🤖 AI Summary
This work addresses the fundamental problem of determining the minimal sample size required for weak reconstruction of the relevant index subspace in high-dimensional multi-index models. To overcome the long-standing absence of theoretical characterizations beyond the single-index setting, we propose a spectral algorithm based on message-passing linearization. This is the first method to precisely identify the sharp phase transition threshold for weak reconstruction in the multi-index regime. Leveraging tools from high-dimensional random matrix theory and spiked covariance models, we rigorously establish that this threshold coincides with the information-theoretic optimal limit; above it, the leading eigenvector exhibits significant alignment with the true subspace.

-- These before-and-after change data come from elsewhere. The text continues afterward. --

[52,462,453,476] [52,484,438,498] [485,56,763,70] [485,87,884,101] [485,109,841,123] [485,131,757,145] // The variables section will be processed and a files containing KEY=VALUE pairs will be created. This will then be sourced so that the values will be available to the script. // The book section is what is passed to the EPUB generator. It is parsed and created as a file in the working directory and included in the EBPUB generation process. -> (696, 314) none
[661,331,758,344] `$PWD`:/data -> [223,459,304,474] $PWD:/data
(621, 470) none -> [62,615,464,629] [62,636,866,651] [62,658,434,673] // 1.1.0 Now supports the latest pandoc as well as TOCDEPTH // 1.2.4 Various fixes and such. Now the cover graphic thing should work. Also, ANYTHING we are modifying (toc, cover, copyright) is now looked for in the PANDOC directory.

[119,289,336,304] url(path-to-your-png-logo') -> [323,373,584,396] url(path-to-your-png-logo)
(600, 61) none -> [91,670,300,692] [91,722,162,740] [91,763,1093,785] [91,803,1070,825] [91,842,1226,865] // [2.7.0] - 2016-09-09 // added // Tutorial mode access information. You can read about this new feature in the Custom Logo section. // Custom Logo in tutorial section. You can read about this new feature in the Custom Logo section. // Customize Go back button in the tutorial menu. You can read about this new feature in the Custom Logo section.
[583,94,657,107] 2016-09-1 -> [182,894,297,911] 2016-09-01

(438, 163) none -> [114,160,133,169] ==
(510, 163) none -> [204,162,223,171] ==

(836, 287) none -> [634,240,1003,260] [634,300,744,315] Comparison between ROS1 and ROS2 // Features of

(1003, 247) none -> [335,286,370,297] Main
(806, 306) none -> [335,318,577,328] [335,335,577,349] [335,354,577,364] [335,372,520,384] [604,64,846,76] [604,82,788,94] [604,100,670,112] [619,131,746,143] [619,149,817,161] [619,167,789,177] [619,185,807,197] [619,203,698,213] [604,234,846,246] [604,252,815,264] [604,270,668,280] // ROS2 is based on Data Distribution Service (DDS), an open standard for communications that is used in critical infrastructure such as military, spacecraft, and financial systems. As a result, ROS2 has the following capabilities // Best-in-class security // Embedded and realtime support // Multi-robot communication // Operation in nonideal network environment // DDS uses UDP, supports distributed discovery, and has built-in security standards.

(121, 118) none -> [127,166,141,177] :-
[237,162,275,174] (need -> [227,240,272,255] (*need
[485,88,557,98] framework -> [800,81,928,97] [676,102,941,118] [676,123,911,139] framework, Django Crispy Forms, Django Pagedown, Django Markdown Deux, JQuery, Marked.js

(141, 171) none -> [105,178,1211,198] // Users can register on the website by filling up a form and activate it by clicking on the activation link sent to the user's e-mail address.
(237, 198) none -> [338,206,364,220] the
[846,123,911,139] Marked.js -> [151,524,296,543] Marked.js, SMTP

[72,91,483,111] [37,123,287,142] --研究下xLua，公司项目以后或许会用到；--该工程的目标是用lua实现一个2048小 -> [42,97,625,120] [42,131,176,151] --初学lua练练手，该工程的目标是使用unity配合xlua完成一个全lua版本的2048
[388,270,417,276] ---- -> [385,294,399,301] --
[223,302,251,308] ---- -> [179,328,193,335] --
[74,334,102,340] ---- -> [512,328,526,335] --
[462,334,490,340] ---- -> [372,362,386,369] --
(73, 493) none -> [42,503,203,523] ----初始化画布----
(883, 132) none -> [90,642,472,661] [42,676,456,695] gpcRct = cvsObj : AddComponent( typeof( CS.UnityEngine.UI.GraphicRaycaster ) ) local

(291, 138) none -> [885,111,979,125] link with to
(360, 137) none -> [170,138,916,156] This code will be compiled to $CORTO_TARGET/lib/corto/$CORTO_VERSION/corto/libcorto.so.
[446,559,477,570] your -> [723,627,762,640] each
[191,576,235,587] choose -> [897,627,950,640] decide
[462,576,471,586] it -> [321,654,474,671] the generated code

Numerical experiments confirm a BBP-type phase transition behavior. Our work fills a critical gap in the weak-reconstruction theory for multi-index models and establishes the first optimal spectral algorithm with an exact phase transition characterization.
📝 Abstract
We consider the problem of how many samples from a Gaussian multi-index model are required to weakly reconstruct the relevant index subspace. Despite its increasing popularity as a testbed for investigating the computational complexity of neural networks, results beyond the single-index setting remain elusive. In this work, we introduce spectral algorithms based on the linearization of a message passing scheme tailored to this problem. Our main contribution is to show that the proposed methods achieve the optimal reconstruction threshold. Leveraging a high-dimensional characterization of the algorithms, we show that above the critical threshold the leading eigenvector correlates with the relevant index subspace, a phenomenon reminiscent of the Baik-Ben Arous-Peche (BBP) transition in spiked models arising in random matrix theory. Supported by numerical experiments and a rigorous theoretical framework, our work bridges critical gaps in the computational limits of weak learnability in multi-index model.